*Activity*: Every entry that follows must be written out exactly, apart from its pictures.

[Data excerpts]
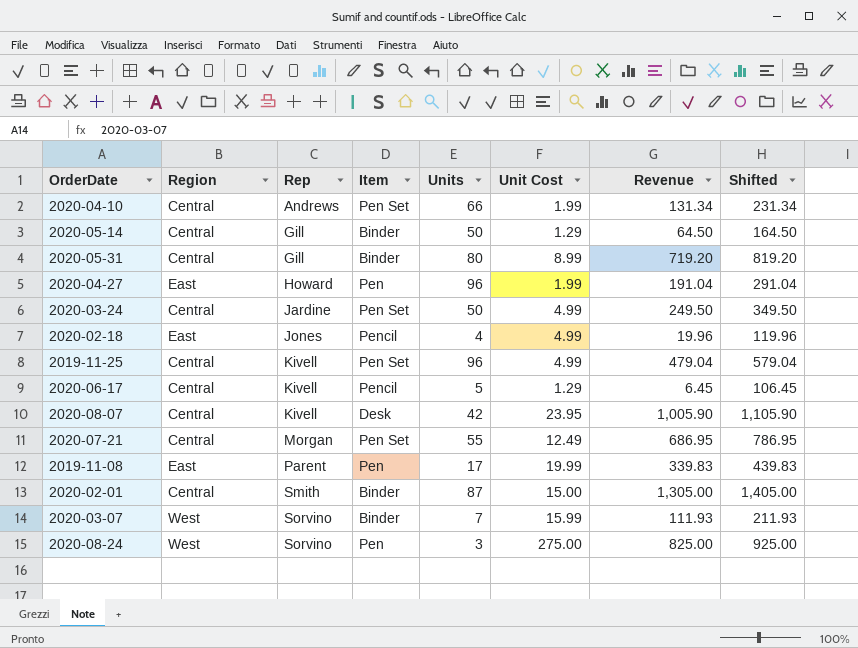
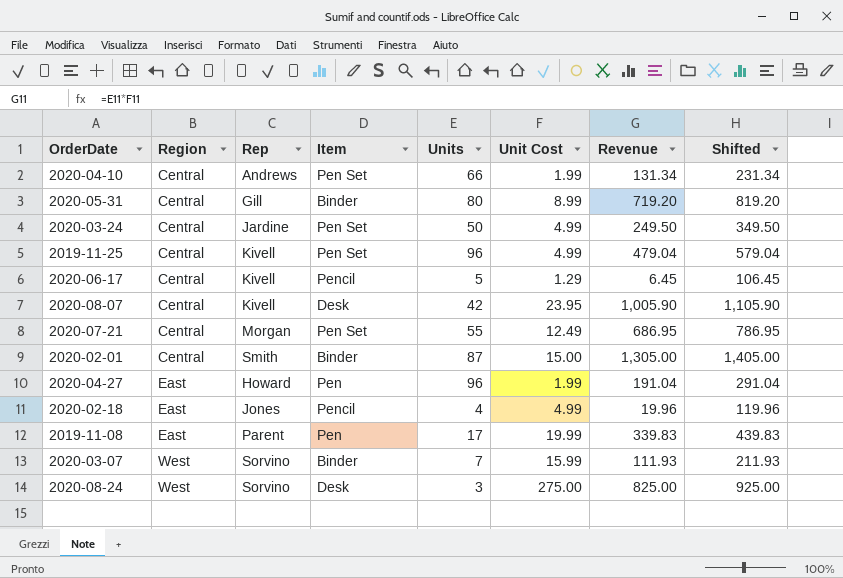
row order: Rep ascending -> Region ascending
row 2020-05-14: Central | Gill | Binder | 50 | 1.29 | 64.50 | 164.50 -> none
2020-08-24 | Item: Pen -> Desk

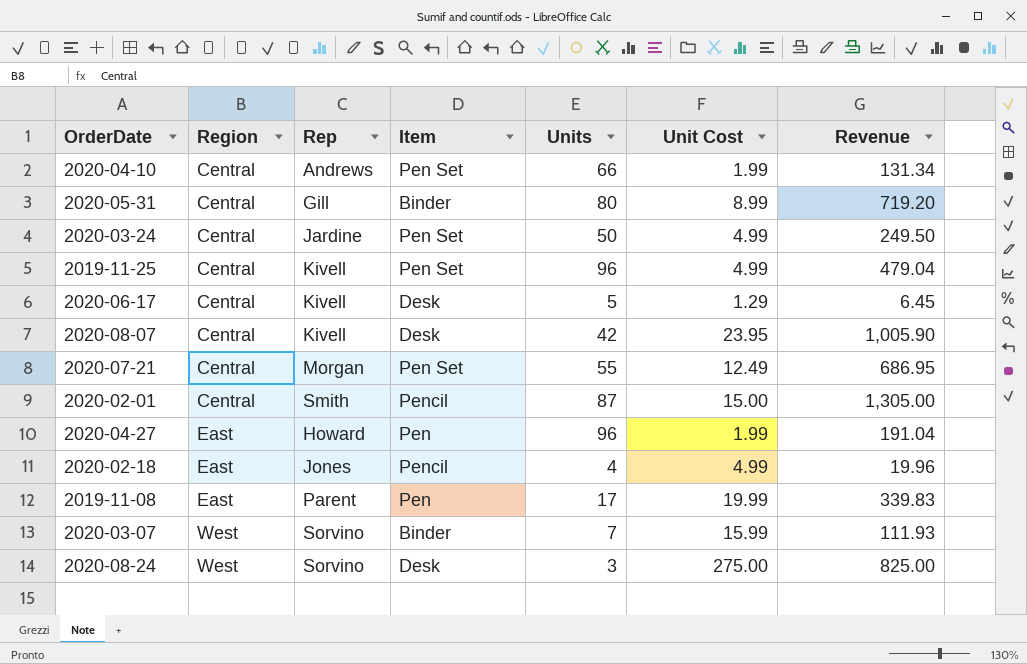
column Shifted | formula: [Revenue] + 100 -> none
2020-06-17 | Item: Pencil -> Desk
2020-02-01 | Item: Binder -> Pencil

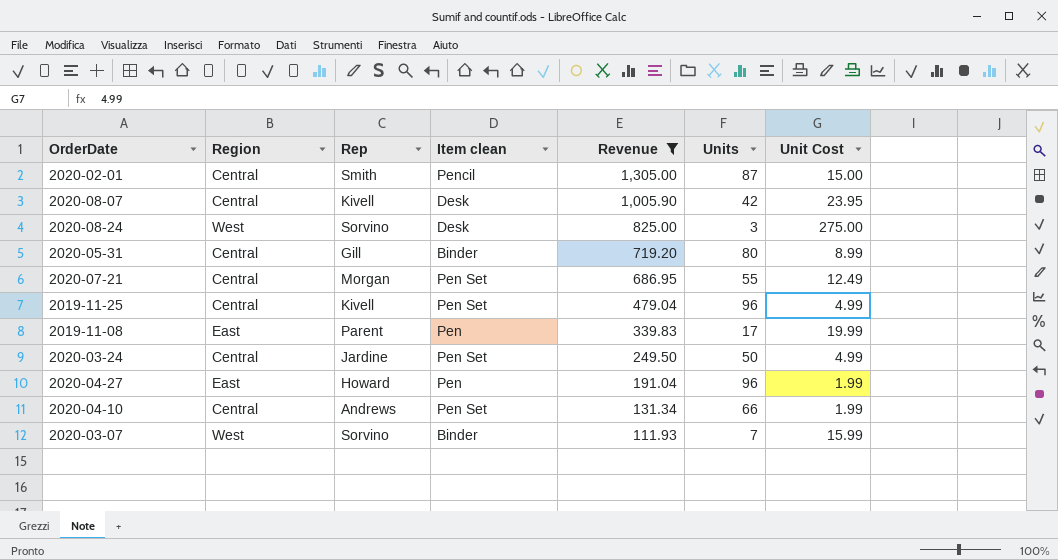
filter: none -> Revenue >= 111.93
row order: Region ascending -> Revenue descending
column name: Item -> Item clean
column Revenue | position: 7 -> 5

*Result of this exercise*:
row order: Rep ascending -> Region ascending
row 2020-05-14: Central | Gill | Binder | 50 | 1.29 | 64.50 | 164.50 -> none
2020-08-24 | Item: Pen -> Desk

column Shifted | formula: [Revenue] + 100 -> none
2020-06-17 | Item: Pencil -> Desk
2020-02-01 | Item: Binder -> Pencil

filter: none -> Revenue >= 111.93
row order: Region ascending -> Revenue descending
column name: Item -> Item clean
column Revenue | position: 7 -> 5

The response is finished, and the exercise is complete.